Level 18 – bandit – overthewire
Level Instructions:
“The password for the next level is stored in a file readme in the homedirectory. Unfortunately, someone has modified .bashrc to log you out when you log in with SSH.”
bandit17@bandit:~$ ssh bandit18@localhost
The authenticity of host 'localhost (127.0.0.1)' can't be established.
ECDSA key fingerprint is SHA256:98UL0ZWr85496EtCRkKlo20X3OPnyPSB5tB5RPbhczc.
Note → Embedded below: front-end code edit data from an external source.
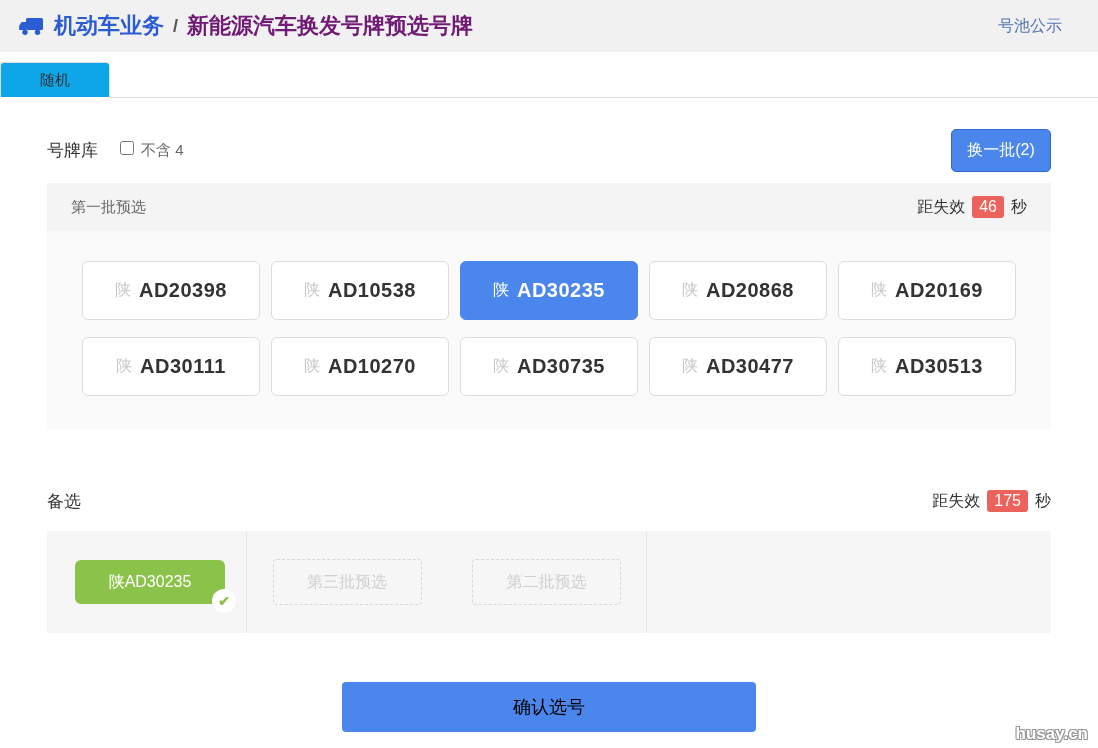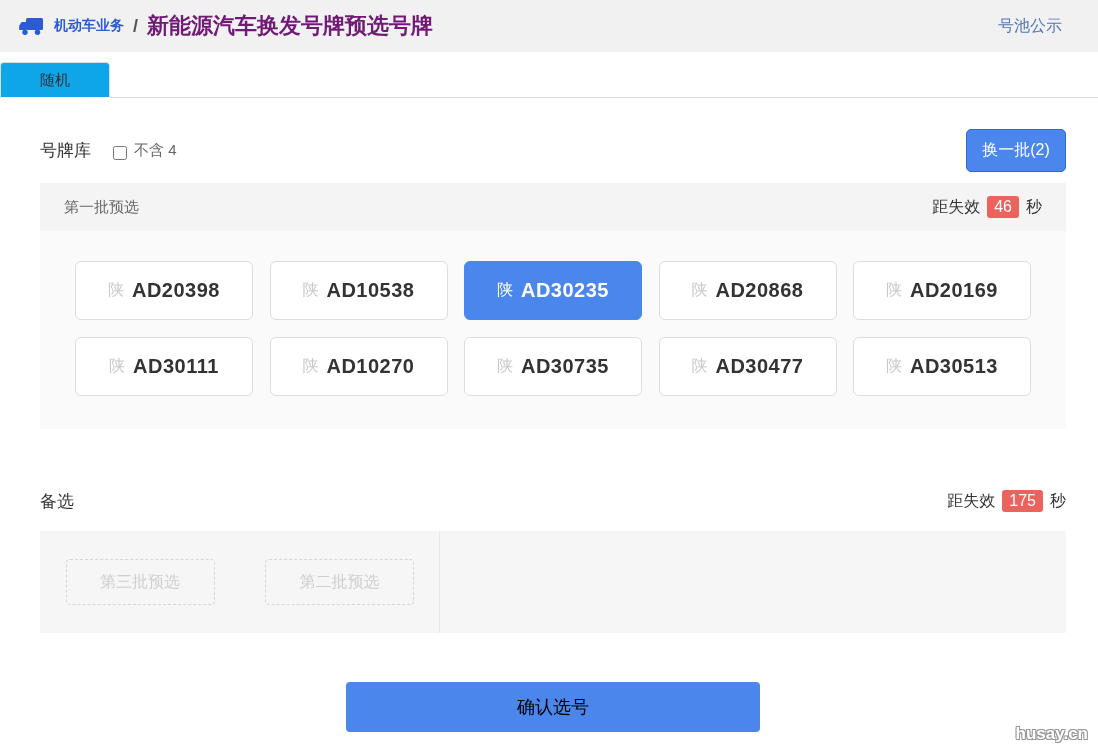--- a/index.html
+++ b/index.html
@@ -16,7 +16,7 @@
   }
   .topbar-left { display:flex; align-items:center; gap:9px; }
   .truck { display:flex; align-items:center; }
-  .app-title { font-size:14px; font-weight:bold; color:#2b5cd3;font-family:Liberation Mono, monospace; }
+  .app-title { font-size:22px; font-weight:bold; color:#2b5cd3;font-family:Liberation Mono, monospace; }
   .crumb-sep { font-size:18px; font-weight:bold; color:#555; }
   .page-title { font-size:22px; font-weight:bold; color:#701a75; }
   .pool-link { font-size:16px; color:#5274b4; text-decoration:none; cursor:pointer; }

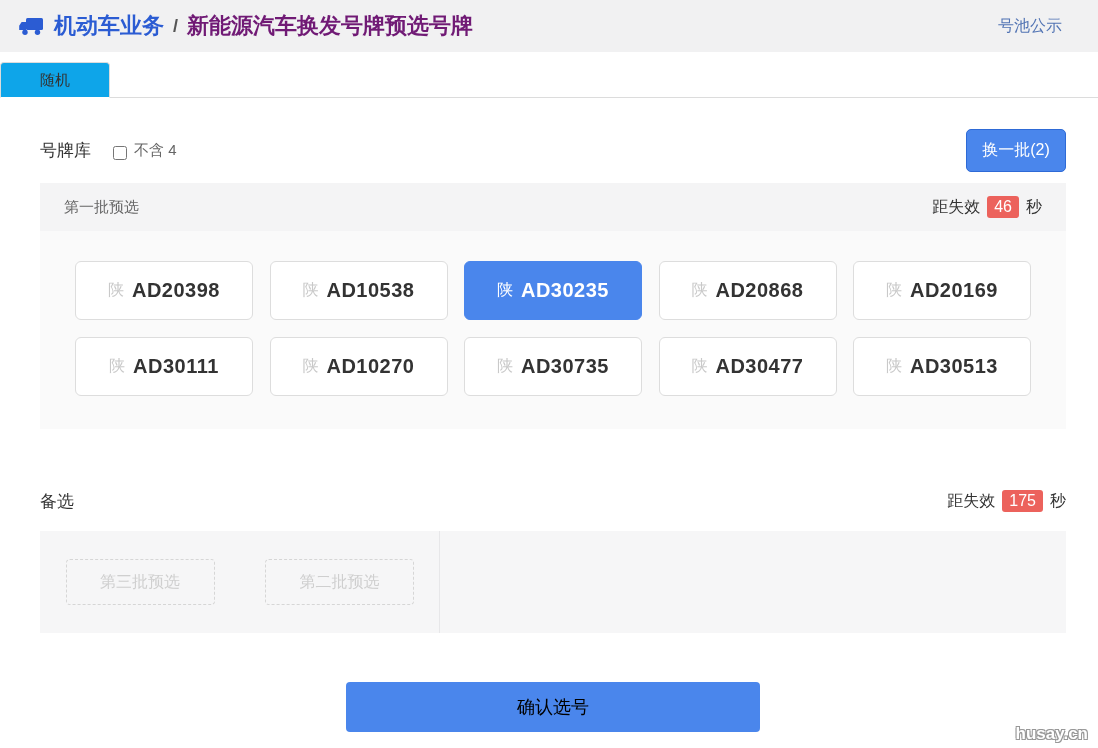--- a/index.html
+++ b/index.html
@@ -30,7 +30,7 @@
     font-size:15px; color:#333; cursor:pointer;
   }
   
-  .content { padding:0 32px;margin-left:8px; }
+  .content { padding:0 47px; }
   .section-head { margin-top:30px; height:44px; display:flex; align-items:center; justify-content:space-between; }
   .section-head .left { display:flex; align-items:center; }
   .sec-title { font-size:17px; color:#333; }

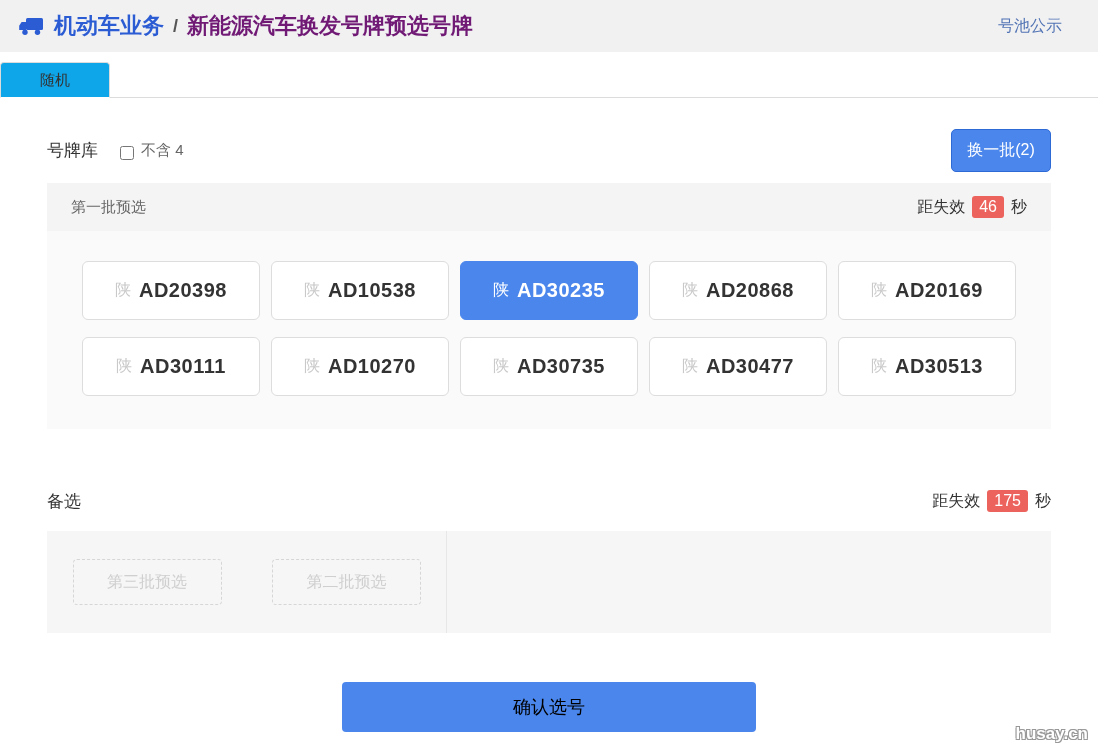--- a/index.html
+++ b/index.html
@@ -34,7 +34,7 @@
   .section-head { margin-top:30px; height:44px; display:flex; align-items:center; justify-content:space-between; }
   .section-head .left { display:flex; align-items:center; }
   .sec-title { font-size:17px; color:#333; }
-  .chk { display:flex; align-items:flex-end; gap:7px; margin-left:22px; cursor:pointer; }
+  .chk { display:flex; align-items:flex-start; gap:7px; margin-left:22px; cursor:pointer; }
   .chk input { width:14px; height:14px; accent-color:#4a86ec; }
   .chk span { font-size:15px; color:#666; }
   .btn-refresh {

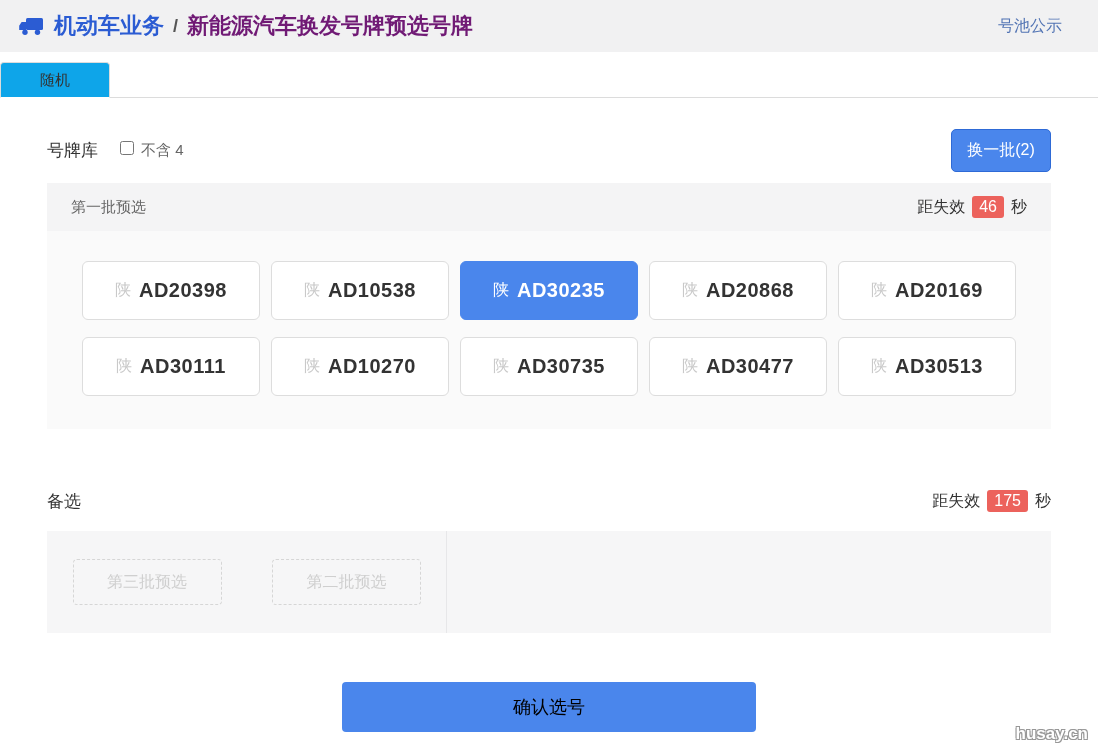--- a/index.html
+++ b/index.html
@@ -203,6 +203,12 @@
     </div>
 
     <div class="backup-bar">
+      <div class="cell div">
+        <button class="btn-backup">
+          <span>陕AD30235</span>
+          <span class="check-badge">✔</span>
+        </button>
+      </div>
       <div class="cell">
         <button class="slot">第三批预选</button>
       </div>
Are you sure you want to continue connecting (yes/no)? yes
...
...
...
Byebye !
Connection to localhost closed.
bandit17@bandit:~$ ssh bandit18@localhost cat readme
The authenticity of host 'localhost (127.0.0.1)' can't be established.
ECDSA key fingerprint is SHA256:98UL0ZWr85496EtCRkKlo20X3OPnyPSB5tB5RPbhczc.
Are you sure you want to continue connecting (yes/no)? yes
...
...
...
bandit18@localhost's password:
IueksS7Ubh8G3DCwVzrTd8rAVOwq3M5x
As hinted in the instructions for level 17 upon logging into bandit18 we receive a ‘Byebye !’ message right before our connection is automatically terminated.
Since we know that the password resides in a readme file within the home directory, we can append ‘cat readme’ to our connection command to print the contents of that file before our connection is terminated.